Reading the map – Keep to the North!

Over the past few weeks, I introduced you to a sense-making model developed by Dave Snowden: the Cynefin framework. Falling into the five domains of simple, complicated, complex, chaotic, and disorder, this framework can serve as a map to give you some orientation in challenging situations of decision-making or problem-solving (you’ll find more detailed information in the general description and a set of examples). Today, let’s take a closer look at how you can read this map.

A matter of perspective

In each the domains, you’ll have to pursue a different objective. In the chaotic domain, your primary goal is survival, paired with the ambition to get to a less life-threatening place like for example the complex domain. If you are in the complex domain, you strive for effectiveness, for causing a desired change. In the complicated domain, your focus is on efficiency, on structures and processes that increase your productivity. When your are the simple domain, you go for the optimum, for the perfect solution. But mind the domain of disorder, of not knowing where you are, of misjudging your situation. You’d enter this domain unknowingly and at immense risk of catastrophic failure; hence the only objective is to understand where you really are and then act accordingly.

The boundaries between these different domains are in no way solid, they do not confine compartments or categories that are clearly walled-off one against the other. Rather, these boundaries are blurry; they are more or less gradual transitions. And perspective matters as you move from one domain to the other. Your direction of travel actually shapes your perception of the differences and challenges you face. That’s what the following chart is all about.

Cynefin - Up and down

Let’s start in the simple domain (bottom left) for a counterclockwise journey.

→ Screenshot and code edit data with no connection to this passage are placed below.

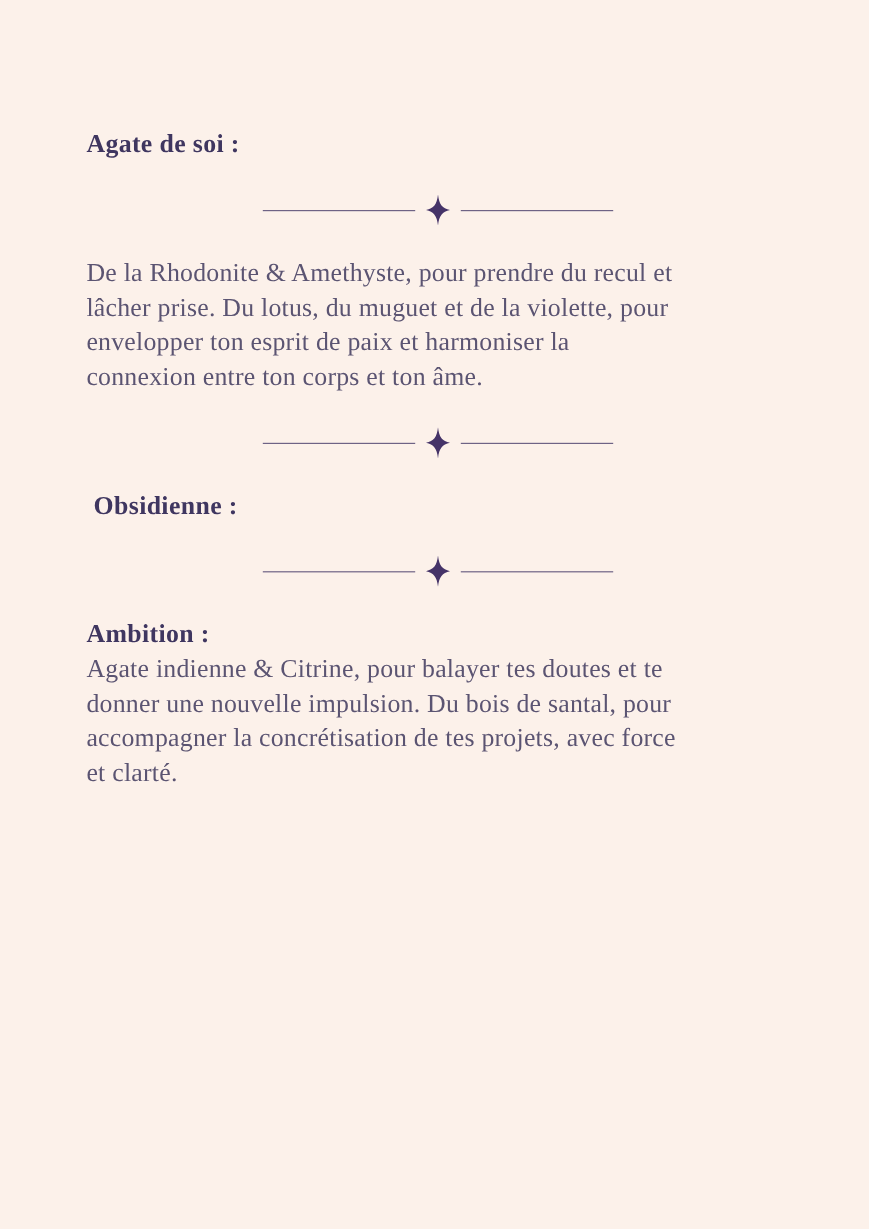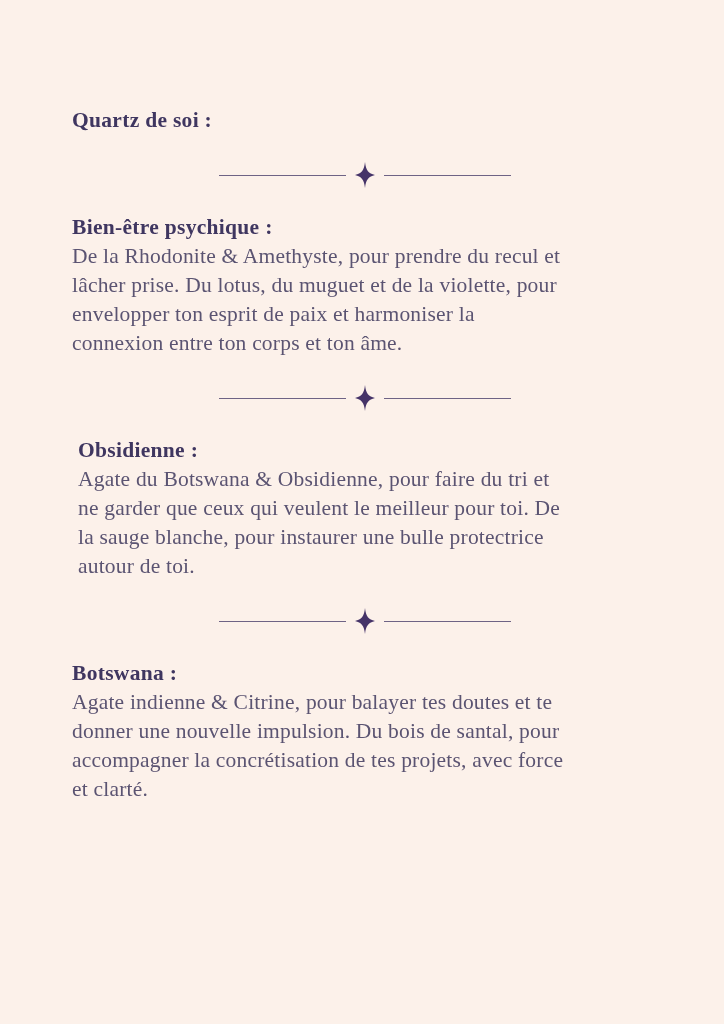--- a/index.html
+++ b/index.html
@@ -66,7 +66,7 @@
 <main class="page">
 
   <section class="section">
-    <h2>Quartz de soi :</h2>
+    <h2>Agate de soi :</h2>
   </section>
 
   <div class="divider">

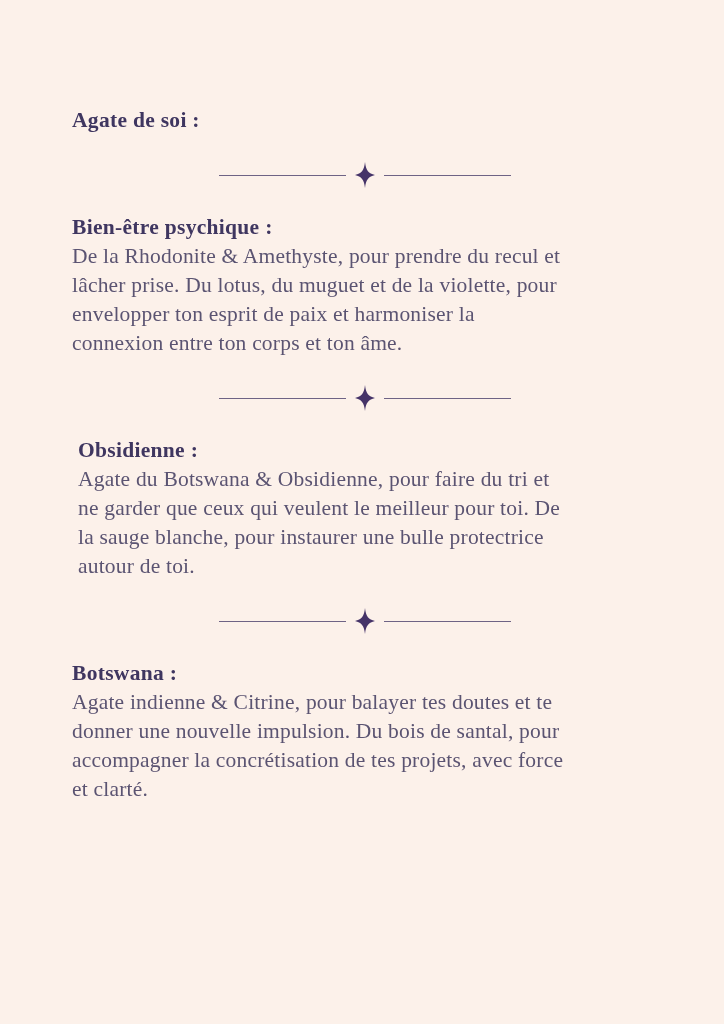--- a/index.html
+++ b/index.html
@@ -78,7 +78,6 @@
   </div>
 
   <section class="section">
-    <h2>Bien-être psychique :</h2>
     <p>De la Rhodonite &amp; Amethyste, pour prendre du recul et
 lâcher prise. Du lotus, du muguet et de la violette, pour
 envelopper ton esprit de paix et harmoniser la

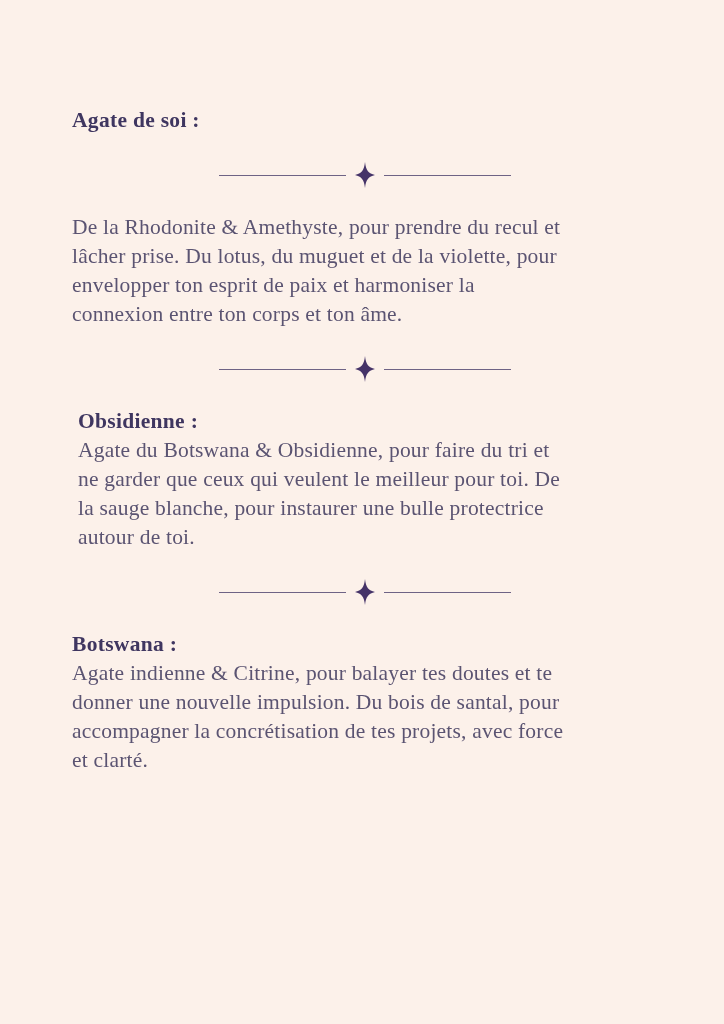--- a/index.html
+++ b/index.html
@@ -94,10 +94,6 @@
 
   <section class="section indent">
     <h2>Obsidienne :</h2>
-    <p>Agate du Botswana &amp; Obsidienne, pour faire du tri et
-ne garder que ceux qui veulent le meilleur pour toi. De
-la sauge blanche, pour instaurer une bulle protectrice
-autour de toi.</p>
   </section>
 
   <div class="divider">

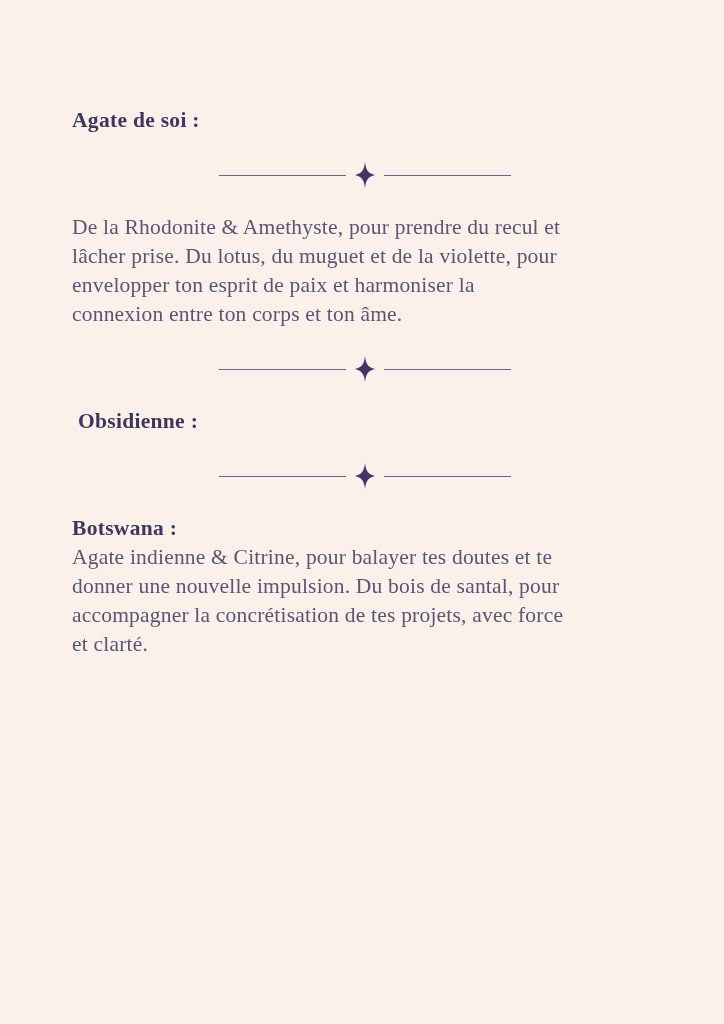--- a/index.html
+++ b/index.html
@@ -105,7 +105,7 @@
   </div>
 
   <section class="section">
-    <h2>Botswana :</h2>
+    <h2>Ambition :</h2>
     <p>Agate indienne &amp; Citrine, pour balayer tes doutes et te
 donner une nouvelle impulsion. Du bois de santal, pour
 accompagner la concrétisation de tes projets, avec force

Moving to the complicated domain, you’ll find that the same rules still apply. Even though you have more components and actors to work with, you can still predict their actions and reactions, and you can plan accordingly. Your maths has become more challenging, but you can still do it.

Entering to the complex domain, you’ll definitely leave that comfort zone of known rules. Instead you will observe that fundamentally different rules are at work, but you’ll have a hard time to discern what they really are. While you may well explain a sequence of past events, you have no means to make predictions for future events. Hence planning loses its meaning, while experimentation becomes the all-important tool of the trade.

Things get really unpleasant when you move to the chaotic domain. You’ll have the impression that there no rules at all. Whatever you try, wherever you move, you’ll find drift sand and quagmire, with no solid ground to stand on. You want and need to leave this place as quickly as you can. You might try to get from the chaotic to the simple domain, but there’s no way for you, no path you could take to overcome the steep cliff in front of you.

Instead, you’ll have to turn in the opposite direction and try to leave the chaotic domain for the complex domain. To get there, you’ll need to have an effect on the situation. Any effect will be good to help you get some feeling of what’s going on, and to stabilise the situation. From such a consolidated basis, you can then experiment a little more to understand the situation better.

Moving to the complicated domain, you’ll want to gain control over the situation. You’ll break your problem into bite-sized chunks that you can resolve with the resources you have. If the type of problem occurs more often, you’ll establish dedicated structures and processes to address them. Over time, and if the type of problem arises frequently, you’ll seek ways to increase the efficiency of your structures and processes.

That’s when you are entering the simple domain again. You are trying to make it perfect: optimising structures and processes, perfecting your organisation, defining standard operating procedures, reducing complexity until you have a lean, mean machine that is perfectly geared to solve exactly the one type of problem you are faced with most often. But wait! The closer you get to perfection, the more susceptible you’ll be to new, unforeseen challenges. You run the risk of being overwhelmed by an external shock that could push you over the cliff into the chaotic domain again, and into a state of crisis.

Why keep to the North, or rather: Why avoid the South

Whichever way you turn, there’s a danger zone between the simple and the chaotic domains. At the edge of simple domain, you could fall off the cliff, if you believe that your past successes made you immune to future problems. And in the chaotic domain, your problems might be too big or too fast for you to escape.

Just think about the business world and how entrepreneurship and disruption play out in this zone. Start-ups often operate in the chaotic domain, struggling to reach the safer shores of the complex domain. However, a successful start-up can easily push a market leader from the comfort of the simple domain over the cliff into the chaotic domain. This can even include a dramatic period in the domain of disorder for as long as it takes the former market leader to accept that its business model is busted and to take up a serious fight for survival. Read this way, the Cynefin framework can serve as a backdrop for business strategy that helps you understand your  and your competitor’s situation, each in terms of opportunities in the offense as well as the strength or weakness of the defensive position.

Still, given the risk and cost of failure in that danger zone between the simple and the chaotic domains, it is highly advisable to avoid the South. Instead, you should focus your activities in the North, i.e., in the complex and complicated domains. And that is already challenging enough, as I’ll discuss in an upcoming post.